Since populism is, by definition, opposed to everything that appears to make public decisions less “easy”, the law-making process emerges as one of its natural targets. In fact, the purpose of the legislative procedure is precisely that of not making the decision immediate, subjecting it to a series of intermediate steps: therefore, fatally, a populist movement, when it enters parliament, clashes with it. It is necessary, however, to distinguish between the two scenarios, and Italy has given interesting examples of both: when the populist movement is in opposition and when it is in majority.
The paper aims to explore the Italian scenario, where the anti-establishment Five Star Movement has grown to be the leading populist force fostering the direct political participation of voters through the use of the Internet that is supposed to bring, in the long run, political disintermediation. In this respect, the goal of the paper is to explore, from a constitutional law perspective, the grounds on which the rise of this anti-establishment movement has relied and the constraints that the constitution may place on the populist surge.

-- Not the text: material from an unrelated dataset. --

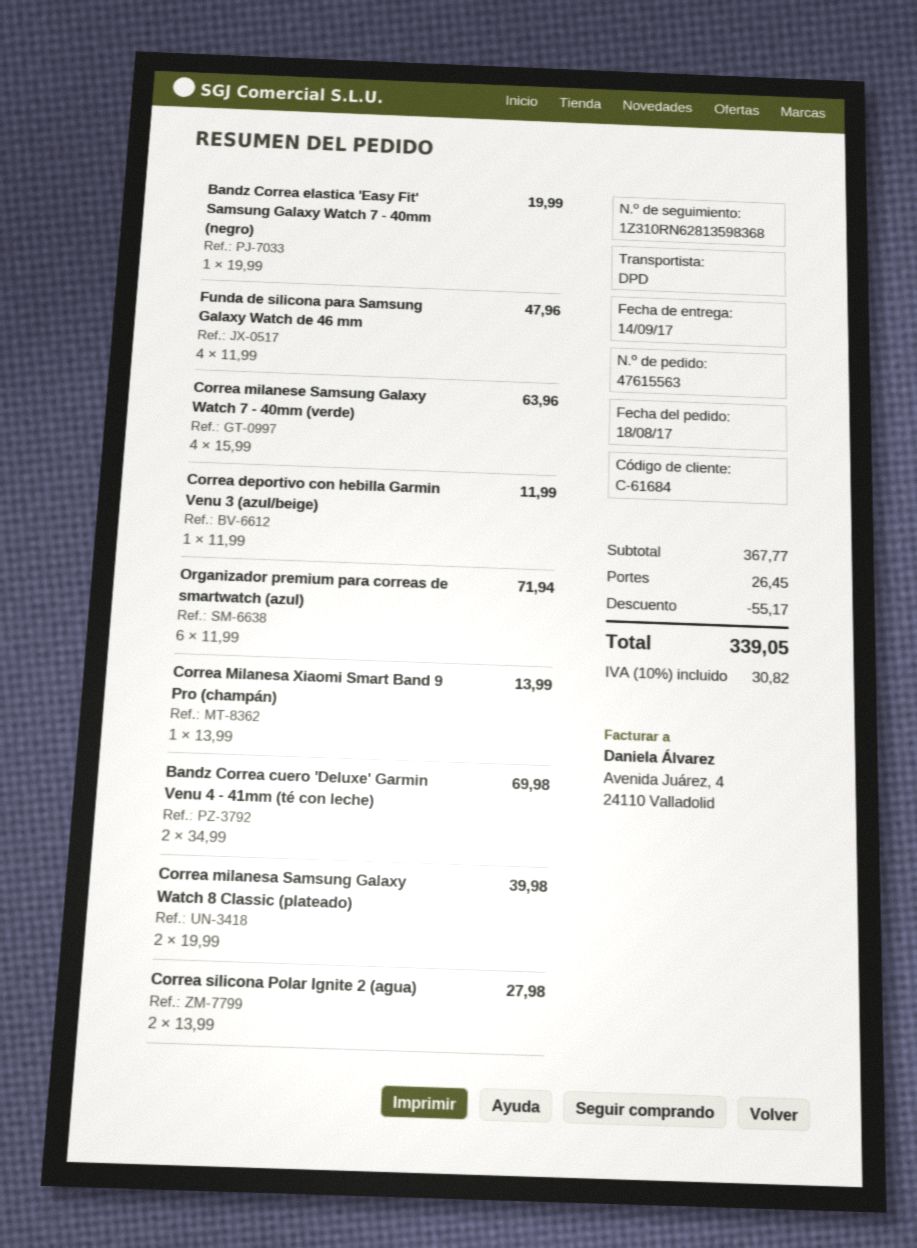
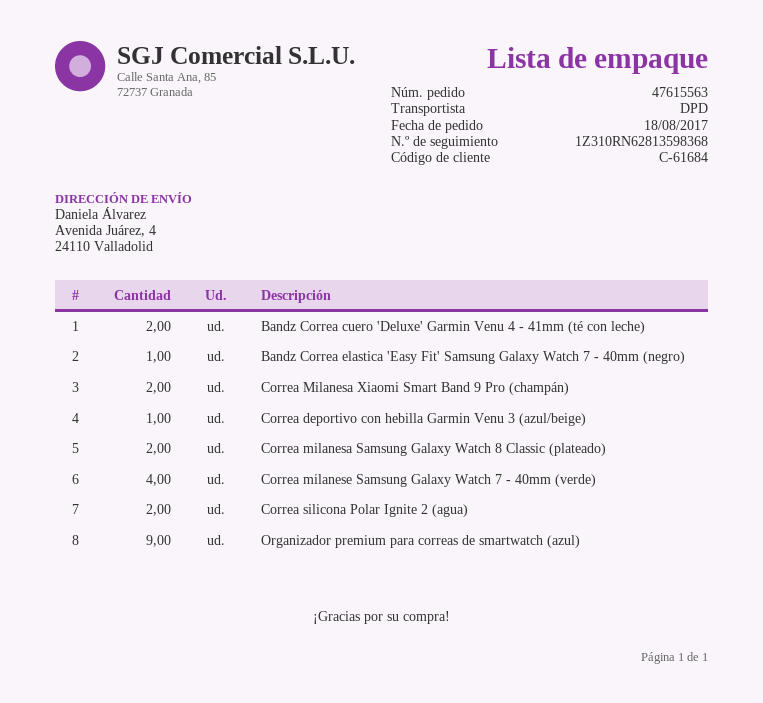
Funda de silicona para Samsung Galaxy Watch de 46 mm: 4 -> none
Organizador premium para correas de smartwatch (azul): 6 -> 9
Correa Milanesa Xiaomi Smart Band 9 Pro (champán): 1 -> 2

Populism is not a new phenomenon for many parliaments. However, the gradual disclosure of parliamentary procedures, the advent of ICT and social media and their use by individual MPs autonomously, regardless of the institutional channels of communication, have further contributed to making today’s populism a real challenge for parliaments as representative institutions. The Italian case represents a privileged observatory from which to investigate how a parliament copes with and is transformed by the populist “modus operandi”, in particular after the 2018 political elections.